Design playbooks as protocols: predictable steps, bounded risk, and clear ownership.
What to monitor
- Admission-control / rate-limit rejections (by reason).
- Invariant violation rate (should be ~0).
- Authz failures and policy denials (unexpected spikes).
- Error budget burn + tail latency under load.
- Rollback events and the conditions that triggered them.
Rollback plan
- Prefer backward-compatible changes; avoid “flag day” upgrades.
- Keep dual-write / dual-verify windows where appropriate.
- Preserve evidence (configs, artifacts, audit logs) to reconstruct what changed.
- Use canaries and staged rollout; stop early when signals degrade.
- Define an explicit rollback trigger (metrics + thresholds).
Evidence
- Learn TLA+ (1) — Practical workflow and examples.
- Evidence: Model the smallest thing that can break; use model checking to validate invariants before optimizing.
- Jepsen (2) — Fault injection and correctness testing for distributed systems.
- Evidence: Turn faults into test cases; prioritize partition and clock-skew scenarios that violate user-visible guarantees.
Open questions
- Which properties are you currently assuming but not testing or proving?
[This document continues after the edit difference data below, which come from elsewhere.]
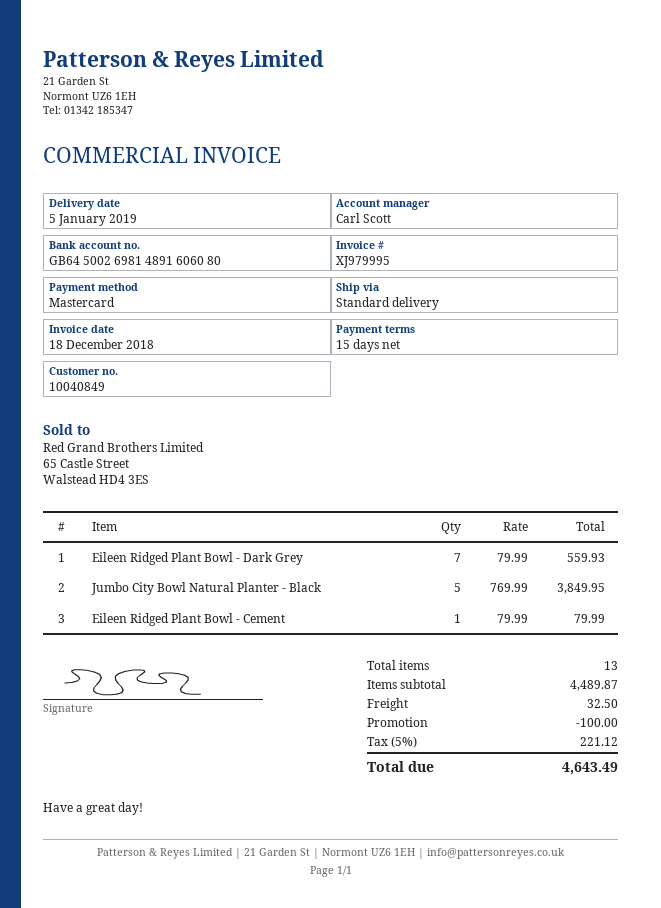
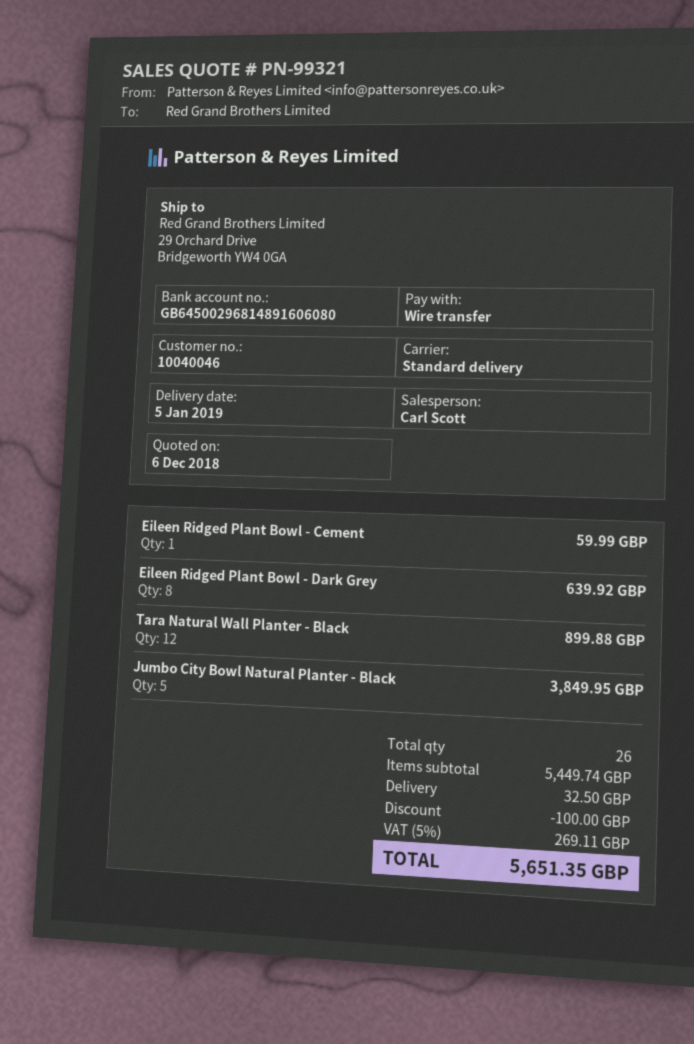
customer number: 10040849 -> 10040046
payment method: Mastercard -> bank transfer
bank account: GB64500269814891606080 -> GB64500296814891606080
Eileen Ridged Plant Bowl - Dark Grey: 7 for 559.93 -> 8 for 639.92
Eileen Ridged Plant Bowl - Cement: 1 for 79.99 -> 1 for 59.99
Tara Natural Wall Planter - Black: none -> 12 for 899.88
total quantity: 13 -> 26
subtotal: 4489.87 -> 5449.74
tax: 5% = 221.12 -> 5% = 269.11
total: 4643.49 -> 5651.35

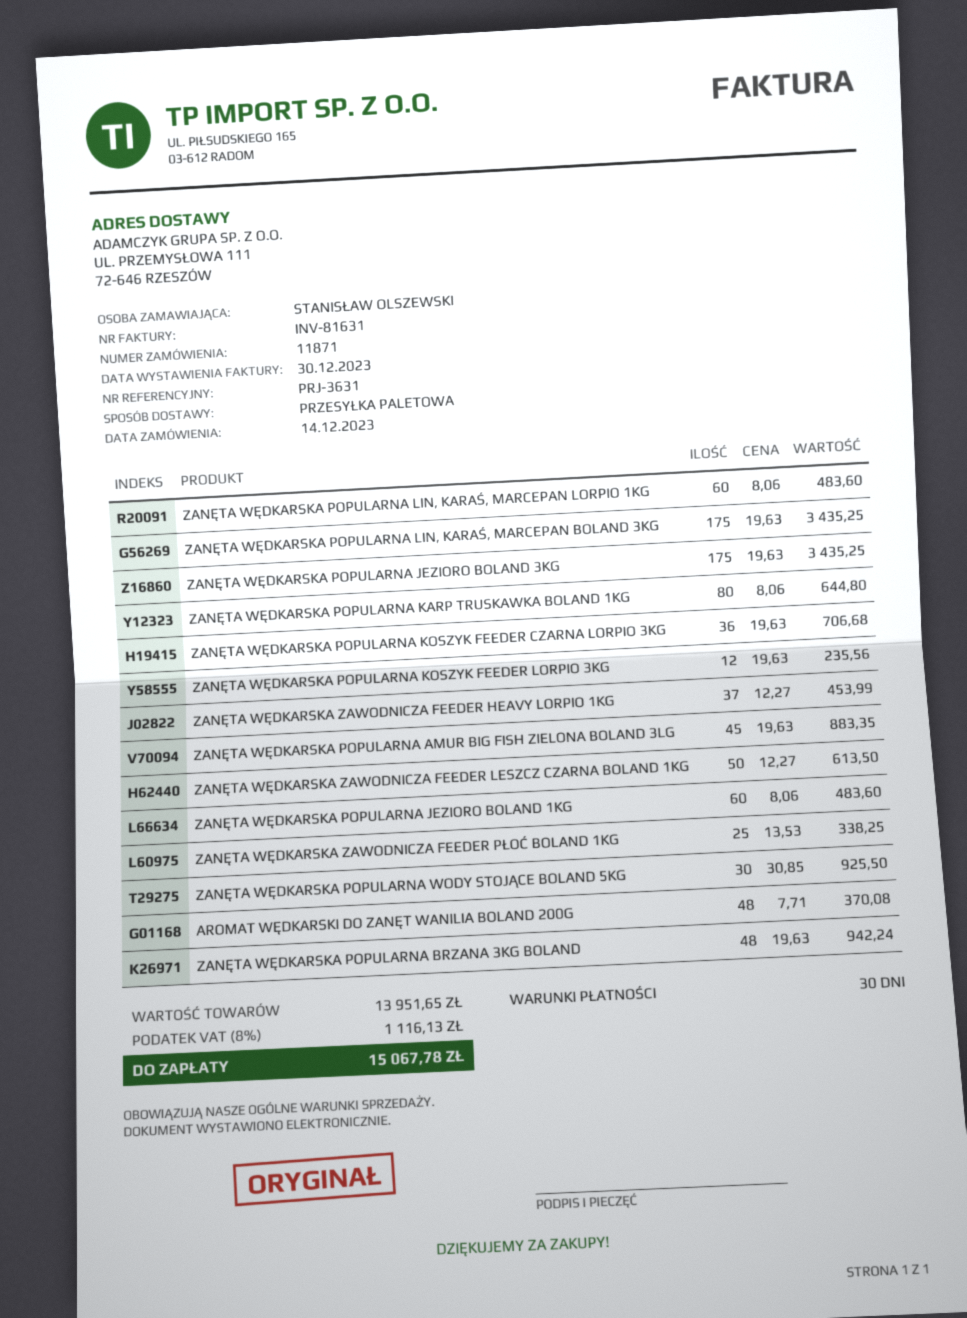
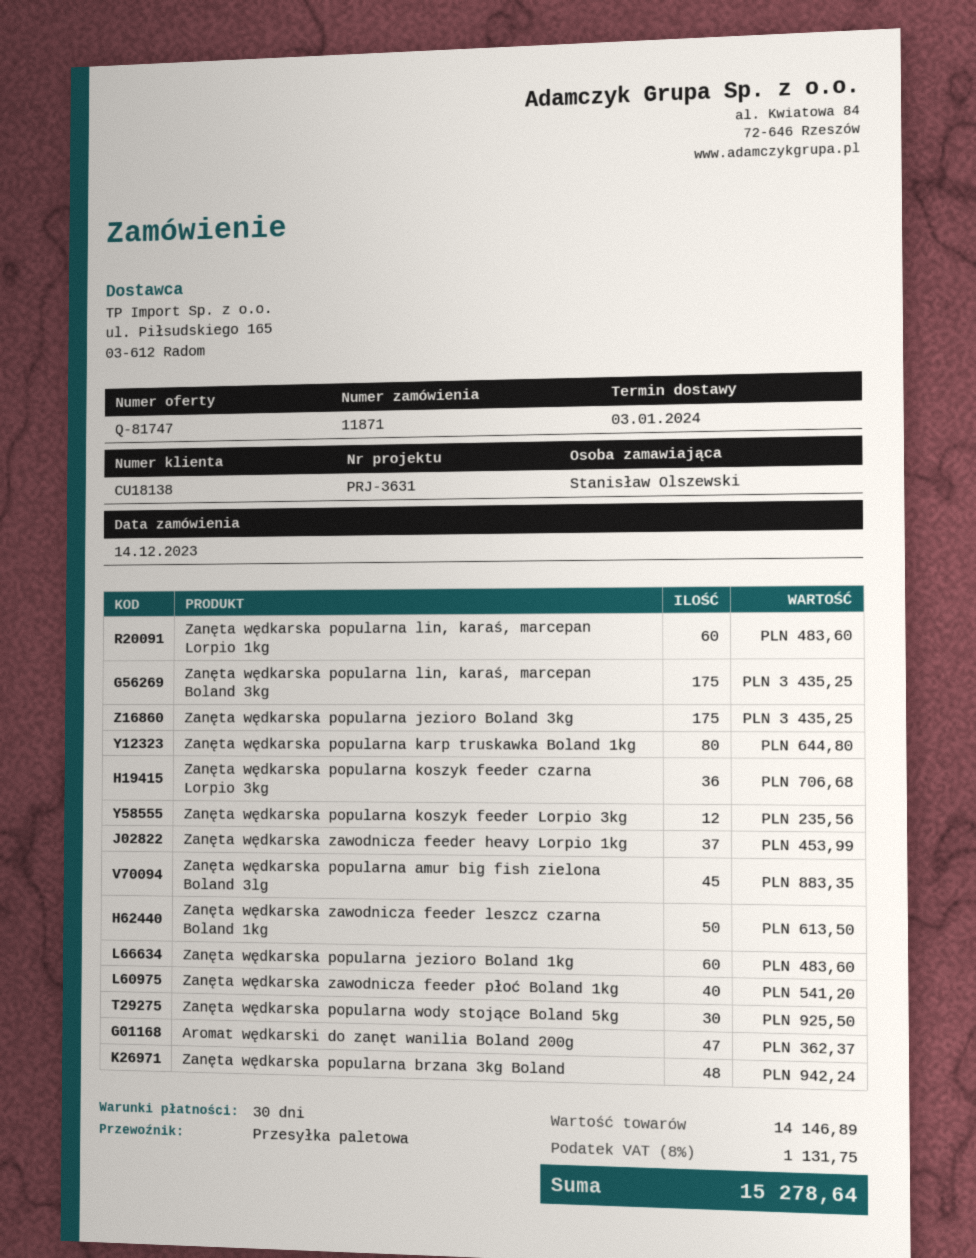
ZANĘTA WĘDKARSKA ZAWODNICZA FEEDER PŁOĆ BOLAND 1KG: 25 for 338.25 -> 40 for 541.20
AROMAT WĘDKARSKI DO ZANĘT WANILIA BOLAND 200G: 48 for 370.08 -> 47 for 362.37
subtotal: 13951.65 -> 14146.89
tax: 8% = 1116.13 -> 8% = 1131.75
total: 15067.78 -> 15278.64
- Which invariants are cheap enough to monitor in production?
- What is the smallest model that reproduces your worst incident class?
- How will you keep models aligned during rapid iteration?
Checklist
- Rollback plan rehearsed and automated.
- Safety properties stated as invariants.
- Failure modes enumerated with mitigations.
- Telemetry captures correctness signals.
- Assumptions listed and reviewed.
- Costs bounded (CPU/memory/bandwidth) under adversarial inputs.
Further reading
- Learn TLA+ — Practical workflow and examples.
- Paxos Made Simple (Lamport) — A small protocol that demonstrates why specs matter.
- Specifying Systems (Lamport) — The TLA+ reference for safety/liveness and system specs.
- Jepsen — Fault injection and correctness testing for distributed systems.
- Site Reliability Engineering (Google) — Error budgets, incident response, and reliability as an engineering discipline.
- Designing Data-Intensive Applications (Kleppmann) — The systems-engineering baseline for correctness, replication, and failure.